Paco não gostava muito da confiança que Ernesto achava que tinha. Em seu ramo, não podia confiar nas pessoas, ainda mais quando estas usavam gírias escrotas.

- Bem, bem sim Ernesto.

- Ta tudo combinado então né Paco? Prefere repassar mais uma vez a parada toda?

- Não Ernesto, entendi da outra vez já. Uma vez é suficiente.

- Tá, tá... Bora moleque!

Desceram pela rua e avistaram o mercado. Ele era simples, lembrava um daqueles secos e molhados de antigamente, com apenas um balcão e as mercadorias atrás do atendente do balcão.

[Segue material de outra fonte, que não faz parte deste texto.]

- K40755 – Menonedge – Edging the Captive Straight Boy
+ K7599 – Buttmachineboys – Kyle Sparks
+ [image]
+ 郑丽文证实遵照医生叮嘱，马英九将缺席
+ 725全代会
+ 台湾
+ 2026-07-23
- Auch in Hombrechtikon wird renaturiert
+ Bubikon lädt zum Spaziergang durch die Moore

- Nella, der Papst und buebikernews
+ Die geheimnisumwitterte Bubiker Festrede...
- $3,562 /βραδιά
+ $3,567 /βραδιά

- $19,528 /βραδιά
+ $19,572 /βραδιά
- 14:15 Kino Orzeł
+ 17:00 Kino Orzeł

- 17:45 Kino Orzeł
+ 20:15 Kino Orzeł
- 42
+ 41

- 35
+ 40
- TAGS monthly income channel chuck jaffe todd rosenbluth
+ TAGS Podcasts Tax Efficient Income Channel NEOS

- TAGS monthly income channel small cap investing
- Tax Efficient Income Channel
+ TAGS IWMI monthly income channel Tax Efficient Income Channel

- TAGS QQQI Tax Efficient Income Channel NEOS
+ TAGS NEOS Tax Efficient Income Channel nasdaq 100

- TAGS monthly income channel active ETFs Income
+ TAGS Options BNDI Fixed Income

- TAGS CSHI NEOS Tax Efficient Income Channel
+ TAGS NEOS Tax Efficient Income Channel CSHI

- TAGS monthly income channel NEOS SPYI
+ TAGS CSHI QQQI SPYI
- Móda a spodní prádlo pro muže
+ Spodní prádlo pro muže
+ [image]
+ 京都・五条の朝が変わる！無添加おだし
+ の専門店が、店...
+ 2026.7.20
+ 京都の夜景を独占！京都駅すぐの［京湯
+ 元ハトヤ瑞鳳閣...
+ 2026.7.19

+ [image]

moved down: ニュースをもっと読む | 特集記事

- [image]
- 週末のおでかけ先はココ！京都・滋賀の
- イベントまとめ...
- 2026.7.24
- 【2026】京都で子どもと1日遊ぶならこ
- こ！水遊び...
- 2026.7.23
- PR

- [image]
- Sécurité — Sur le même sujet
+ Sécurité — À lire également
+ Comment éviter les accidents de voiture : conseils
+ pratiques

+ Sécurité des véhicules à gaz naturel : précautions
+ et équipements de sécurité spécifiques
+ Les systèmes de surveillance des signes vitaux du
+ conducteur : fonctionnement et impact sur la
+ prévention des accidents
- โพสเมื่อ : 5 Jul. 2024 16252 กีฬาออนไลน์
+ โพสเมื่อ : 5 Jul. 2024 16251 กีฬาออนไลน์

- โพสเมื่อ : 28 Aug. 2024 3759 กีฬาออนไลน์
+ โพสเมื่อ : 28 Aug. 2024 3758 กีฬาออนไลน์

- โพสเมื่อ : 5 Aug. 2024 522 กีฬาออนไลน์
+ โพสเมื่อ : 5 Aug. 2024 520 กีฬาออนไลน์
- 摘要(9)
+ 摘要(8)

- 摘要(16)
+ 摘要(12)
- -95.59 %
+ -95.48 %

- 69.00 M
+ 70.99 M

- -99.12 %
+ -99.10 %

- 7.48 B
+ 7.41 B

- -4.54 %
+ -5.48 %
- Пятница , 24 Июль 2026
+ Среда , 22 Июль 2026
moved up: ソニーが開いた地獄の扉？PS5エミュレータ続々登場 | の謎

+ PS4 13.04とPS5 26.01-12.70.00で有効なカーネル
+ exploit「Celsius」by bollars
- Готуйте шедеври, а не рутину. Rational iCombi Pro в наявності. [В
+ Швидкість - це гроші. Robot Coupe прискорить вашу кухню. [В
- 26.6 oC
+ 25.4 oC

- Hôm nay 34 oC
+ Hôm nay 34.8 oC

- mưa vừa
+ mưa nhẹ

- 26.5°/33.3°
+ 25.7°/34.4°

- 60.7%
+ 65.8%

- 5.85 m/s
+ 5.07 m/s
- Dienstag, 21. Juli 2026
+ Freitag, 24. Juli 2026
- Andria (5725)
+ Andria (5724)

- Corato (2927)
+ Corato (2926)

Passaram pela frente do mesmo uma vez e viram que estava vazio, apenas o velho bigodudo atrás do balcão. Na volta, Paco sentia-se apreensivo e ansioso. Uma noite em claro entre o whisky e a coca não ajudavam muito no processo, mas vivia-se. A menos de 10 metros da porta, eles colocaram a máscara de lã que traziam nos bolsos, sacaram a arma, e, ao entrar, Ernesto gritou:

- NÃO TE MEXE BIGODE! É UM ASSALTO!



- Nome?

- Como?

- Seu nome senhor...

- Paco Rodriguez Silveira.

- Paco... é nome mesmo isso? – hum, ela era humana afinal.

- Sim, minha mãe é chilena.

- E seu pai?

- Do mundo, não o conheci.

Um silêncio constrangedor envolveu a sala, ele notou até um sinal de arrependimento por parte dele, mas que logo se desfez e virou impressão.

- Idade?

- Vinte e seis.

- Usa algum medicamento?

- Não.

- Alguma substância química?

Agora foi a vez dele ficar constrangido.

- Não... Nada com freqüência.

Ela o encarou com curiosidade.

- Seus exames não demonstram isso senhor – ela fez um muxoxo com aqueles lábios que estavam hipnotizando Paco – mas isso não me diz respeito. Porém, o doutor Alfredo quer recomendar sessões de terapia para o senhor, e lá seria interessante sua sinceridade.

- Terapia?

- É normal depois de uma tentativa de suicídio senhor.